* [Supplied entries]
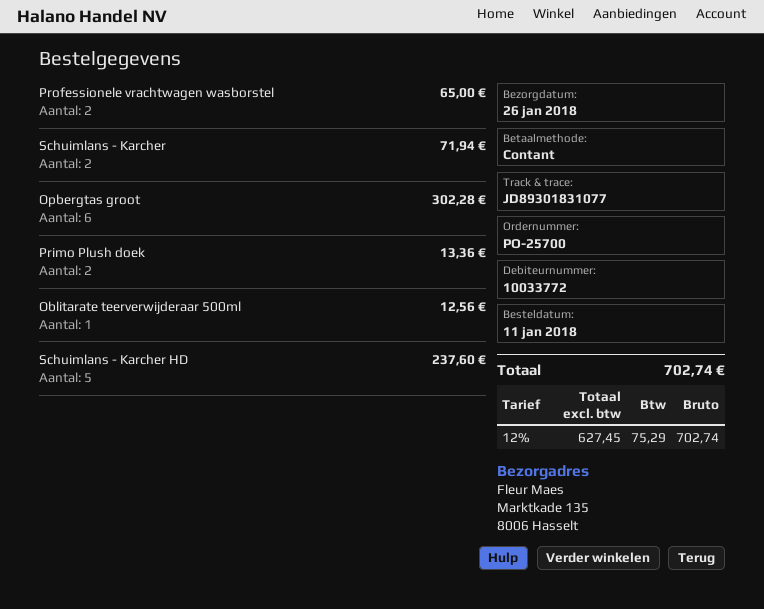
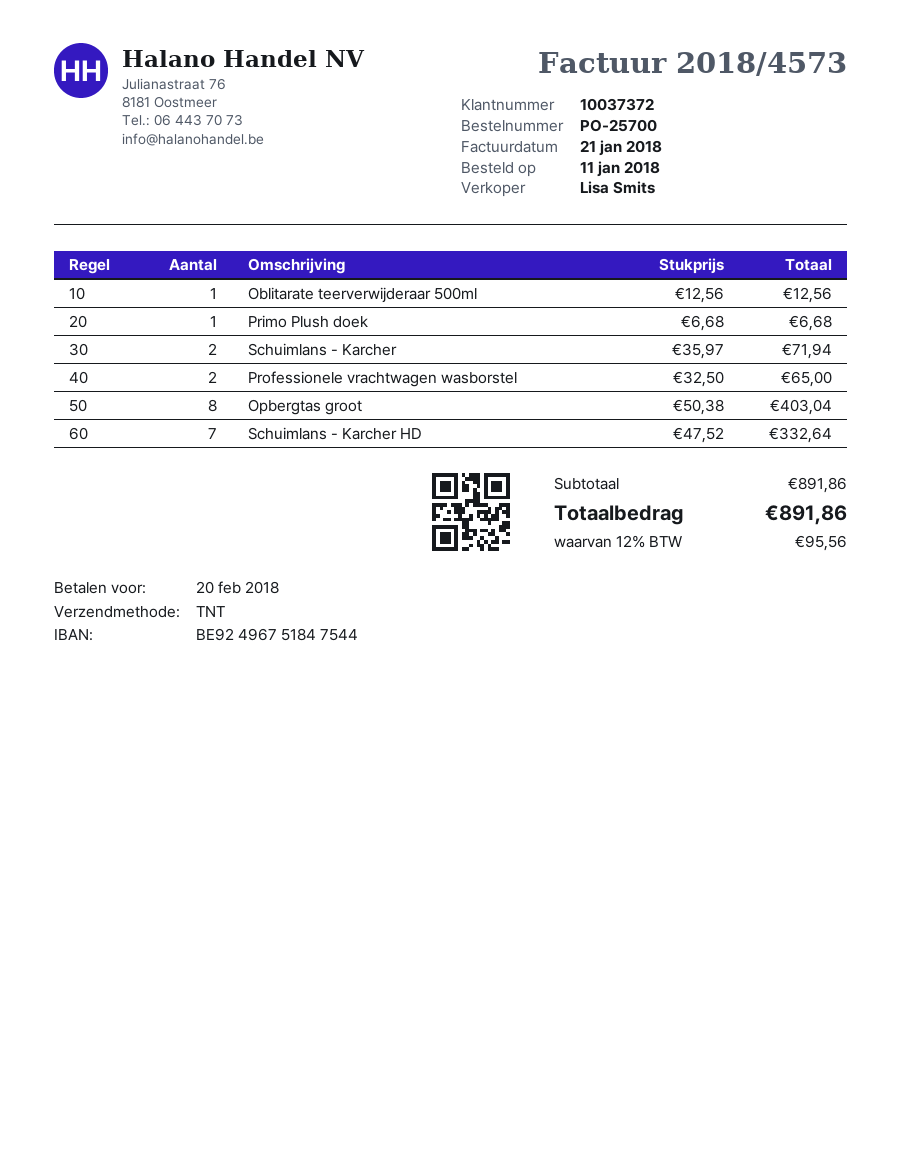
customer number: 10033772 -> 10037372
Opbergtas groot: 6 for 302.28 -> 8 for 403.04
Primo Plush doek: 2 for 13.36 -> 1 for 6.68
Schuimlans - Karcher HD: 5 for 237.60 -> 7 for 332.64
tax: 12% = 75.29 -> 12% = 95.56
total: 702.74 -> 891.86

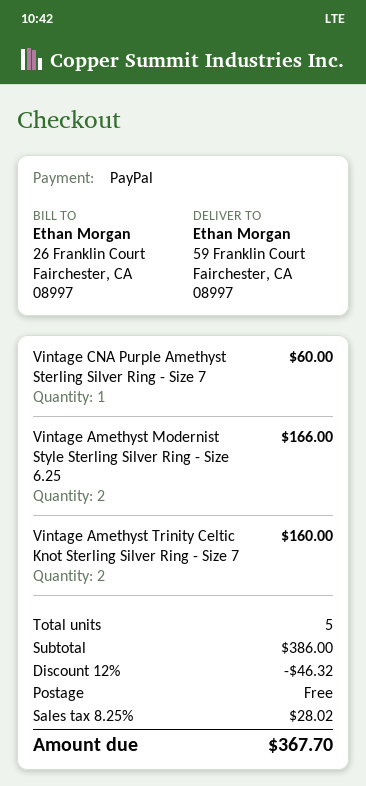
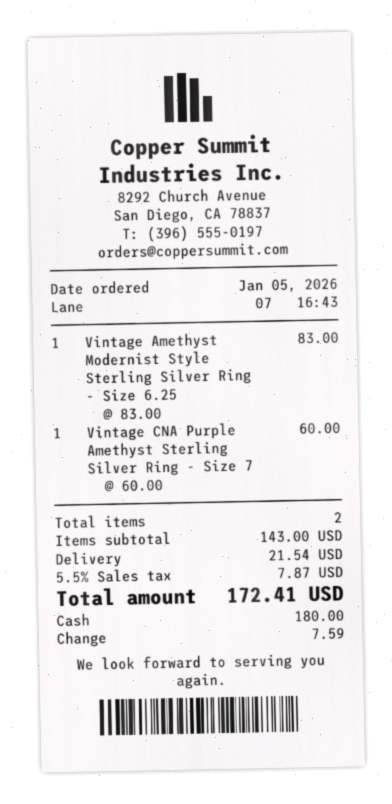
payment method: PayPal -> cash
Vintage Amethyst Modernist Style Sterling Silver Ring - Size 6.25: 2 for 166.00 -> 1 for 83.00
Vintage Amethyst Trinity Celtic Knot Sterling Silver Ring - Size 7: 2 for 160.00 -> none
total quantity: 5 -> 2
subtotal: 386.00 -> 143.00
discount: 12% = 46.32 -> none
shipping: 0.00 -> 21.54
tax: 8.25% = 28.02 -> 5.5% = 7.87
total: 367.70 -> 172.41

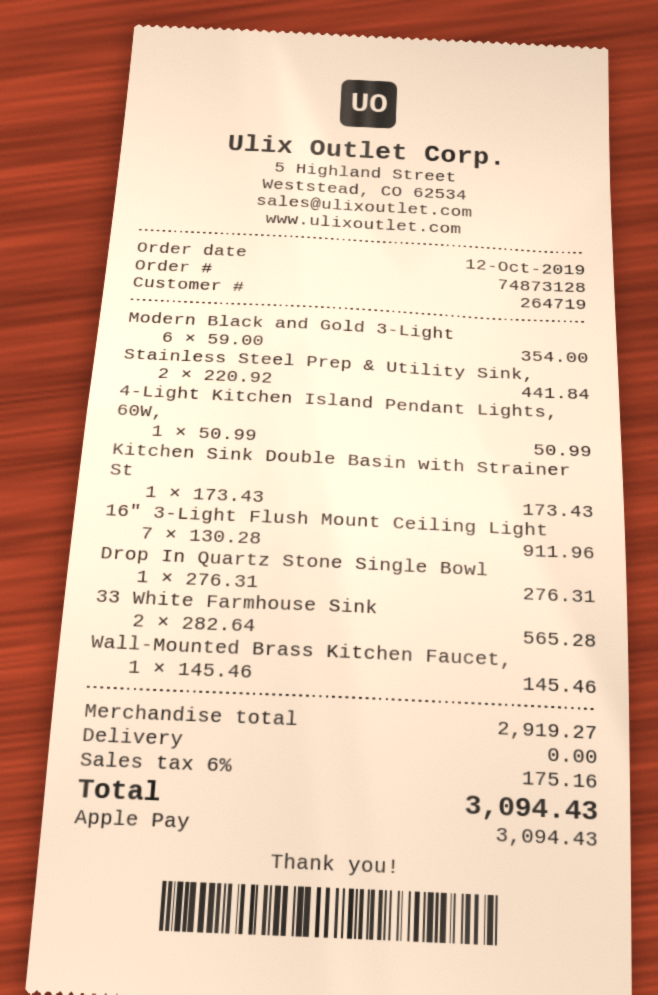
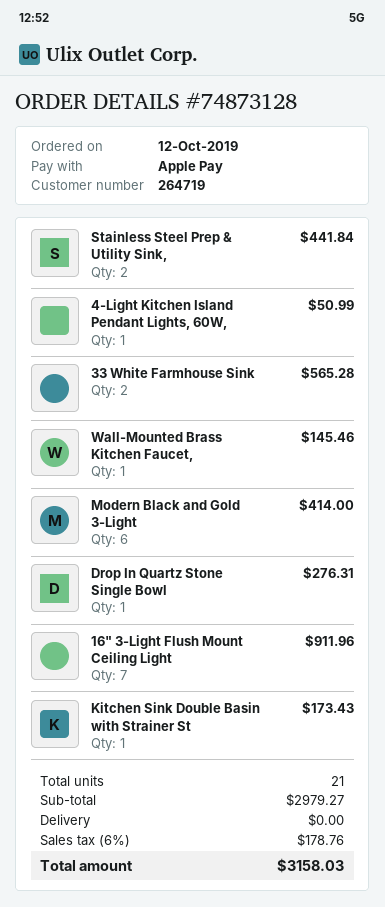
Modern Black and Gold 3-Light: 6 for 354.00 -> 6 for 414.00
subtotal: 2919.27 -> 2979.27
tax: 6% = 175.16 -> 6% = 178.76
total: 3094.43 -> 3158.03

* [Instructions for the task] Reproduce each entry precisely. Leave the pictures out.

* [Response]
customer number: 10033772 -> 10037372
Opbergtas groot: 6 for 302.28 -> 8 for 403.04
Primo Plush doek: 2 for 13.36 -> 1 for 6.68
Schuimlans - Karcher HD: 5 for 237.60 -> 7 for 332.64
tax: 12% = 75.29 -> 12% = 95.56
total: 702.74 -> 891.86

payment method: PayPal -> cash
Vintage Amethyst Modernist Style Sterling Silver Ring - Size 6.25: 2 for 166.00 -> 1 for 83.00
Vintage Amethyst Trinity Celtic Knot Sterling Silver Ring - Size 7: 2 for 160.00 -> none
total quantity: 5 -> 2
subtotal: 386.00 -> 143.00
discount: 12% = 46.32 -> none
shipping: 0.00 -> 21.54
tax: 8.25% = 28.02 -> 5.5% = 7.87
total: 367.70 -> 172.41

Modern Black and Gold 3-Light: 6 for 354.00 -> 6 for 414.00
subtotal: 2919.27 -> 2979.27
tax: 6% = 175.16 -> 6% = 178.76
total: 3094.43 -> 3158.03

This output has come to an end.